Problem to solve:
Return verbatim all lines from the first one in the records to the line with "[569,312,588,324] me -> [278,265,298,274] se", both ends kept.
▽
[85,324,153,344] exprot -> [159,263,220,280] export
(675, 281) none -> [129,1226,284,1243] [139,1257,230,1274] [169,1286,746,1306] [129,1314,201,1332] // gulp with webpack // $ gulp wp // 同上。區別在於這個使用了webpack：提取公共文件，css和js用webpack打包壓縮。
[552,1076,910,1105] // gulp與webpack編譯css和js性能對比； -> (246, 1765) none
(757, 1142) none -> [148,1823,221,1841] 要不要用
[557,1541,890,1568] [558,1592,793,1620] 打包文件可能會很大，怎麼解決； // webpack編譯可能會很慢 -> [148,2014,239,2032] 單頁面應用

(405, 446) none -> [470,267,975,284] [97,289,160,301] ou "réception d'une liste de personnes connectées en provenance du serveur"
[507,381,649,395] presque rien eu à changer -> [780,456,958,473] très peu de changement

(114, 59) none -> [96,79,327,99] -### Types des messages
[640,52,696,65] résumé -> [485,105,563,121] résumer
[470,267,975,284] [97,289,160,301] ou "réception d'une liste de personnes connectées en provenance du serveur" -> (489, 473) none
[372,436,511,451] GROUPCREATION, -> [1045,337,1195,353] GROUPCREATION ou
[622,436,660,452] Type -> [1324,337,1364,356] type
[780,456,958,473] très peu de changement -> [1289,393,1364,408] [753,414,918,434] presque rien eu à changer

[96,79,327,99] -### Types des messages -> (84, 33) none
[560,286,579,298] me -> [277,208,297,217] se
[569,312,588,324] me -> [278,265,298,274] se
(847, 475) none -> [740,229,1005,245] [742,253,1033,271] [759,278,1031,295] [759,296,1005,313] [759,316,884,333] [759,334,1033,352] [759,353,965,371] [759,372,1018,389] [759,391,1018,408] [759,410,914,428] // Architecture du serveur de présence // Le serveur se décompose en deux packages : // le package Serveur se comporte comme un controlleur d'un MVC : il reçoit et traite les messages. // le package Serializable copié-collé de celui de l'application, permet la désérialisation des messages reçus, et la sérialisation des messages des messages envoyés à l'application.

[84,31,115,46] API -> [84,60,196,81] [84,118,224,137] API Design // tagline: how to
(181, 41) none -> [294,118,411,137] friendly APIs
△
Completed exercise:
[85,324,153,344] exprot -> [159,263,220,280] export
(675, 281) none -> [129,1226,284,1243] [139,1257,230,1274] [169,1286,746,1306] [129,1314,201,1332] // gulp with webpack // $ gulp wp // 同上。區別在於這個使用了webpack：提取公共文件，css和js用webpack打包壓縮。
[552,1076,910,1105] // gulp與webpack編譯css和js性能對比； -> (246, 1765) none
(757, 1142) none -> [148,1823,221,1841] 要不要用
[557,1541,890,1568] [558,1592,793,1620] 打包文件可能會很大，怎麼解決； // webpack編譯可能會很慢 -> [148,2014,239,2032] 單頁面應用

(405, 446) none -> [470,267,975,284] [97,289,160,301] ou "réception d'une liste de personnes connectées en provenance du serveur"
[507,381,649,395] presque rien eu à changer -> [780,456,958,473] très peu de changement

(114, 59) none -> [96,79,327,99] -### Types des messages
[640,52,696,65] résumé -> [485,105,563,121] résumer
[470,267,975,284] [97,289,160,301] ou "réception d'une liste de personnes connectées en provenance du serveur" -> (489, 473) none
[372,436,511,451] GROUPCREATION, -> [1045,337,1195,353] GROUPCREATION ou
[622,436,660,452] Type -> [1324,337,1364,356] type
[780,456,958,473] très peu de changement -> [1289,393,1364,408] [753,414,918,434] presque rien eu à changer

[96,79,327,99] -### Types des messages -> (84, 33) none
[560,286,579,298] me -> [277,208,297,217] se
[569,312,588,324] me -> [278,265,298,274] se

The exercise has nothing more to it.